**INFORMATION PROVIDED:**
____________
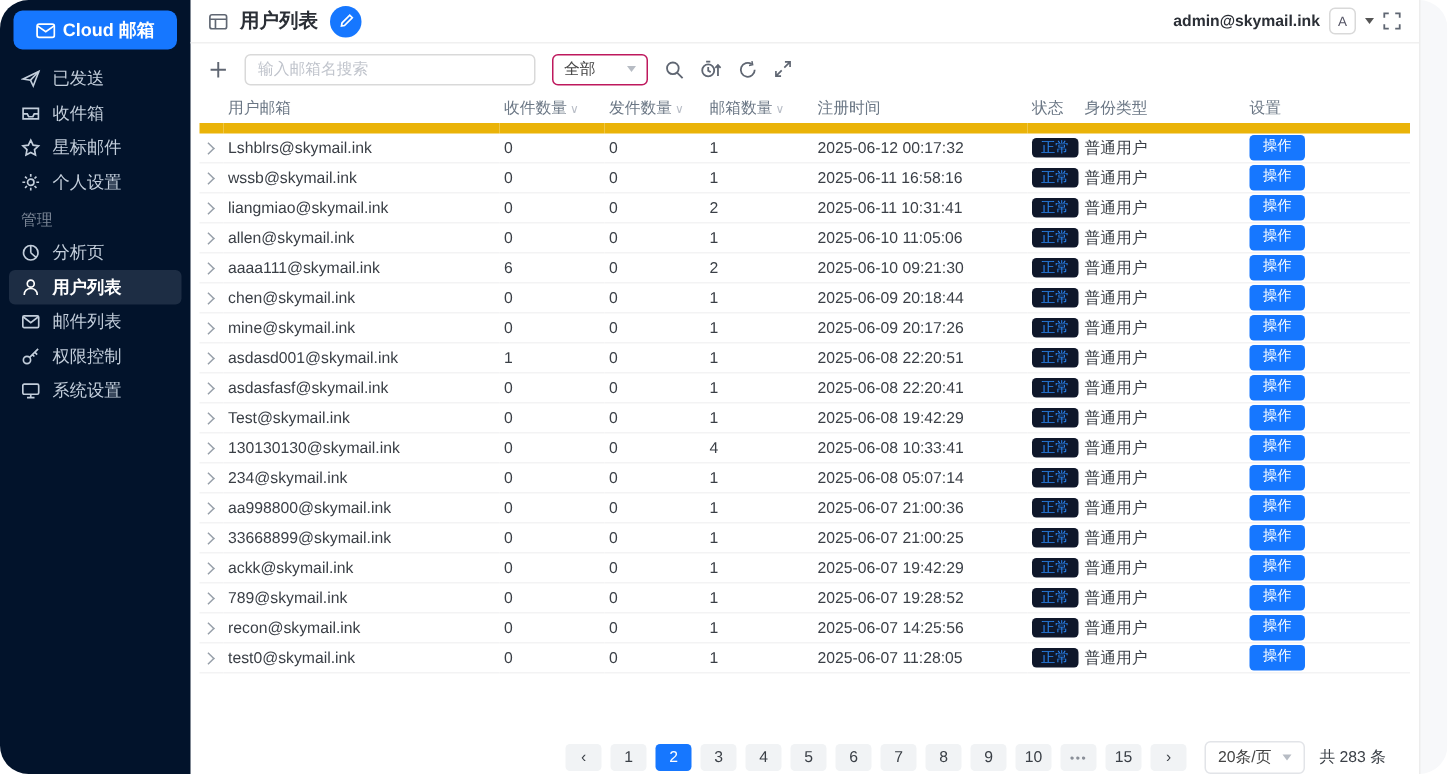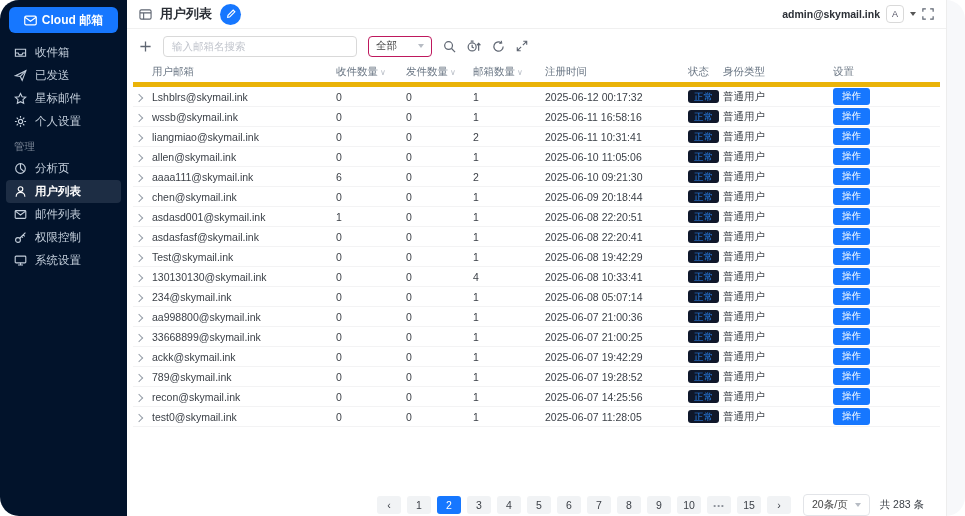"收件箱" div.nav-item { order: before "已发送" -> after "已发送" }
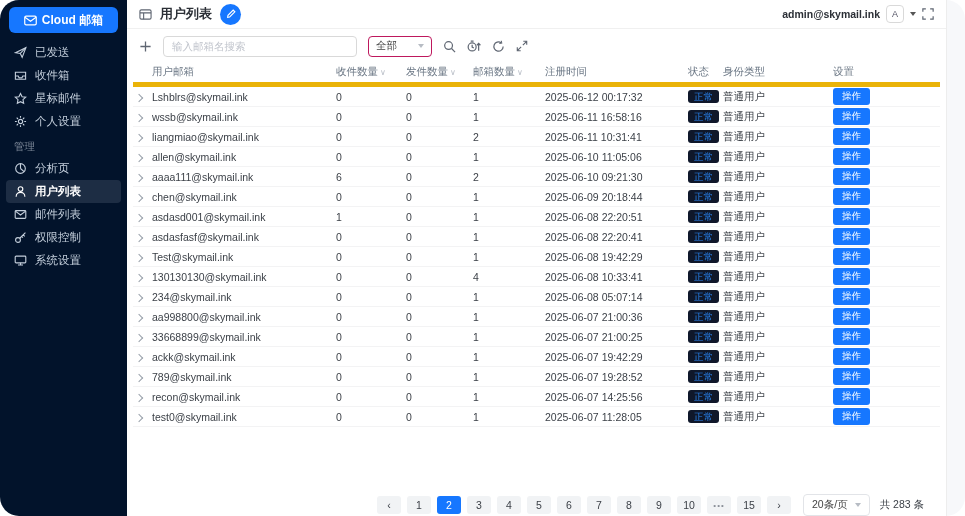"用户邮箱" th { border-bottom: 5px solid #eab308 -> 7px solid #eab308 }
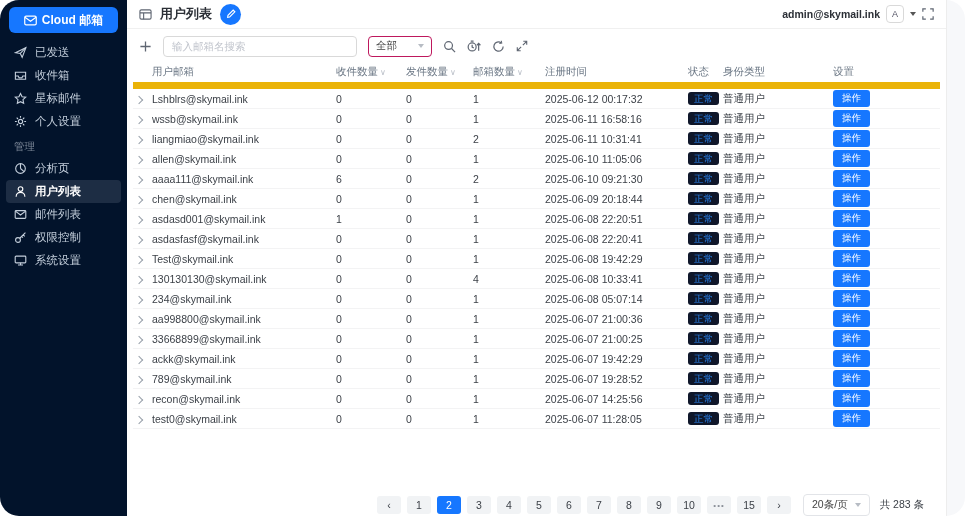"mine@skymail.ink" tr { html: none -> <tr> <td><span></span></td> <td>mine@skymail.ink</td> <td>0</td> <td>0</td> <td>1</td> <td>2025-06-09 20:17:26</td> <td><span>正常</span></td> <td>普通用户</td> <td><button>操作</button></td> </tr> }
____________
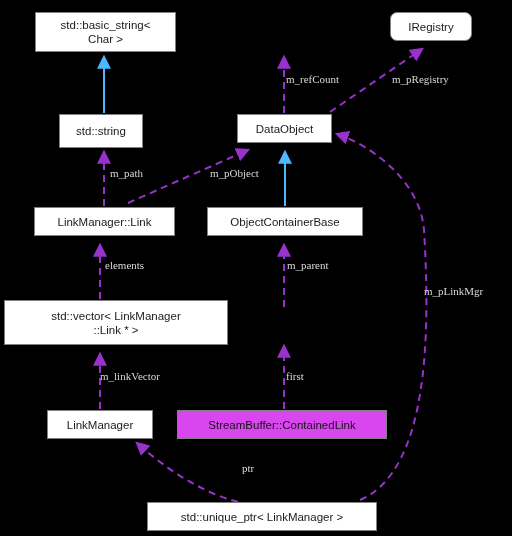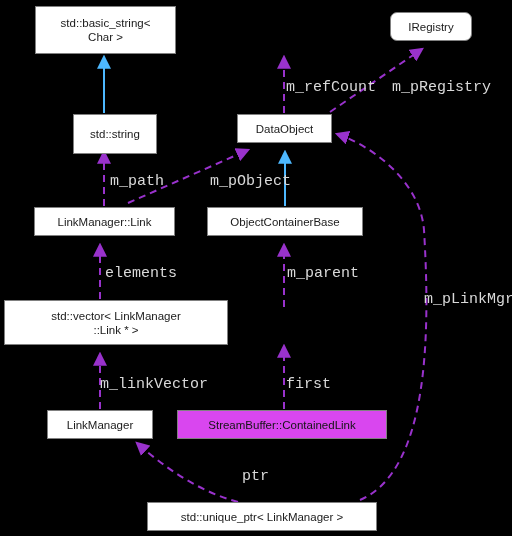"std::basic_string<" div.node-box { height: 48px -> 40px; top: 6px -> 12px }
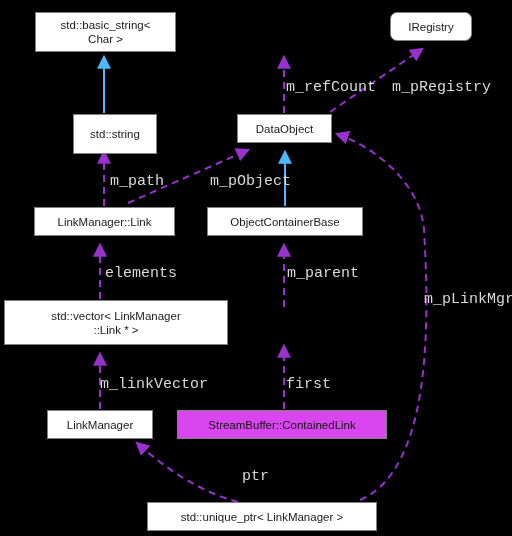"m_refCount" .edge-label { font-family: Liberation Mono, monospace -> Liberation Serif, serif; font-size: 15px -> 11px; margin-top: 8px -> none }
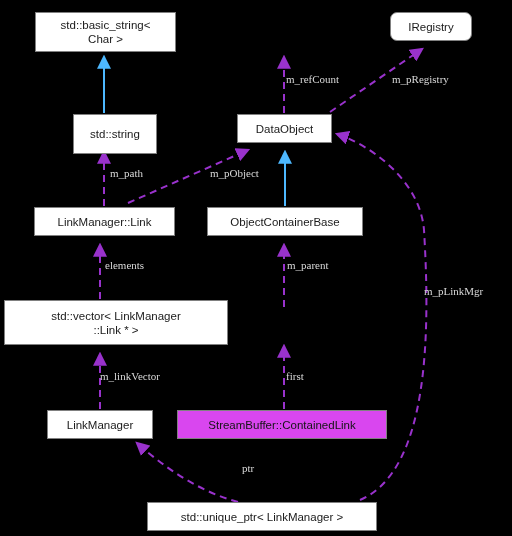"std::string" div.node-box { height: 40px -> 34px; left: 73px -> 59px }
____________
**EXERCISE INSTRUCTIONS:** Transcribe only the lines above that start at the line containing "height: 48px ->" and end at the line containing "height: 40px ->". Omit pictures.

**RESPONSE TO THE TASK:**
"std::basic_string<" div.node-box { height: 48px -> 40px; top: 6px -> 12px }
"m_refCount" .edge-label { font-family: Liberation Mono, monospace -> Liberation Serif, serif; font-size: 15px -> 11px; margin-top: 8px -> none }
"std::string" div.node-box { height: 40px -> 34px; left: 73px -> 59px }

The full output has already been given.